The below looks excellent Ning.
Comments interspersed.
Ning Li wrote:
...
UPDATING A COLUMN
Upon receiving a column update request, a region not only adds the
column to the cache part of the store, but also analyzes the column
and adds it to the cache part of the index. Same as the store files,
the Lucene index files are also written to HDFS.
Following the HBase design, to avoid resource contention, a region
server globally schedules the cache flush and the compaction of both
the store files and the index files of all the regions on the server.
How does this work with regard to TTL and cell versions?
Does you have to do a rewrite of the lucene index at compaction time?
Or just call optimize? (I suppose its the former if you need to clean
up 'References' as per below where you talk of splits)
PERFORMANCE ISSUES
Our preliminary performance experiments show that the performance
of building an index is quite reasonable.

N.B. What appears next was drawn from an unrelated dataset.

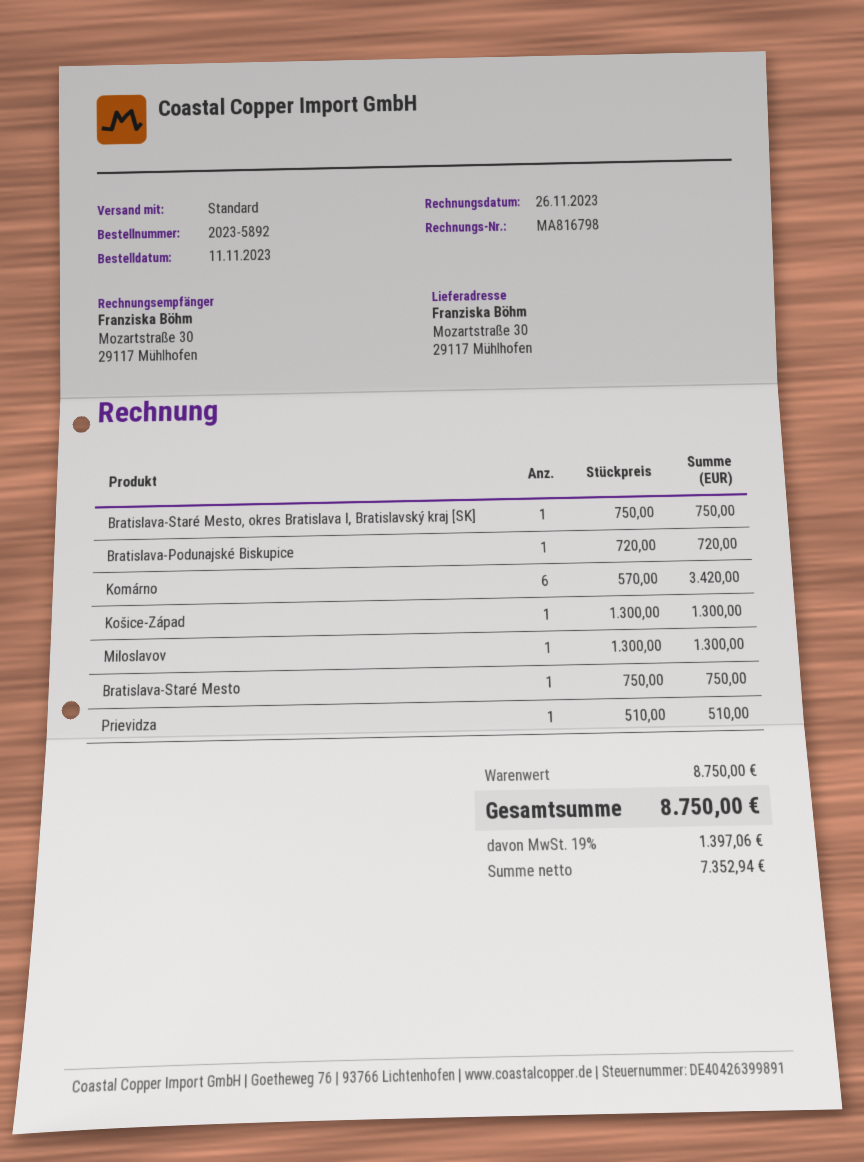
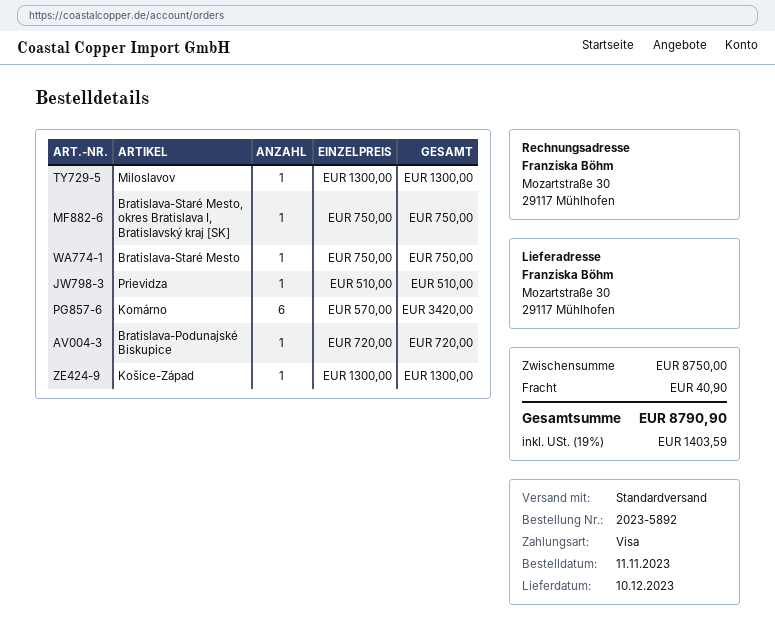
shipping: none -> 40.90
tax: 19% = 1397.06 -> 19% = 1403.59
total: 8750.00 -> 8790.90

However, the performance of
random reads in HDFS is so poor that the search performance is
dramatically worse than that on local file systems.

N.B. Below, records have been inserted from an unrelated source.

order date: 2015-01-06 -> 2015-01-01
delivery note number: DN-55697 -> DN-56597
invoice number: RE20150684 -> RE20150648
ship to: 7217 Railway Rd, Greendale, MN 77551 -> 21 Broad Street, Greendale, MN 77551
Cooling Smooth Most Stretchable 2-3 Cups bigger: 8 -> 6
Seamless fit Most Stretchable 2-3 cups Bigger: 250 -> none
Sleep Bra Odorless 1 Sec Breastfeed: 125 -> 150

We are exploring different ways to solve this problem. One possibility
is to store a copy on local file system. On the other hand, most likely
HDFS already stores a local copy...
What do you mean by 'dramatic' in the above? This is a sweet feature.
That its slow on first implementation is OK. Are you thinking its so
slow, its not functional?
Regards your 'on the other hand' above, thats a good point. Have you
verified that if a regionerver is running on a datanode, that the lucene
index is written local? Would be interesting to know.
St.Ack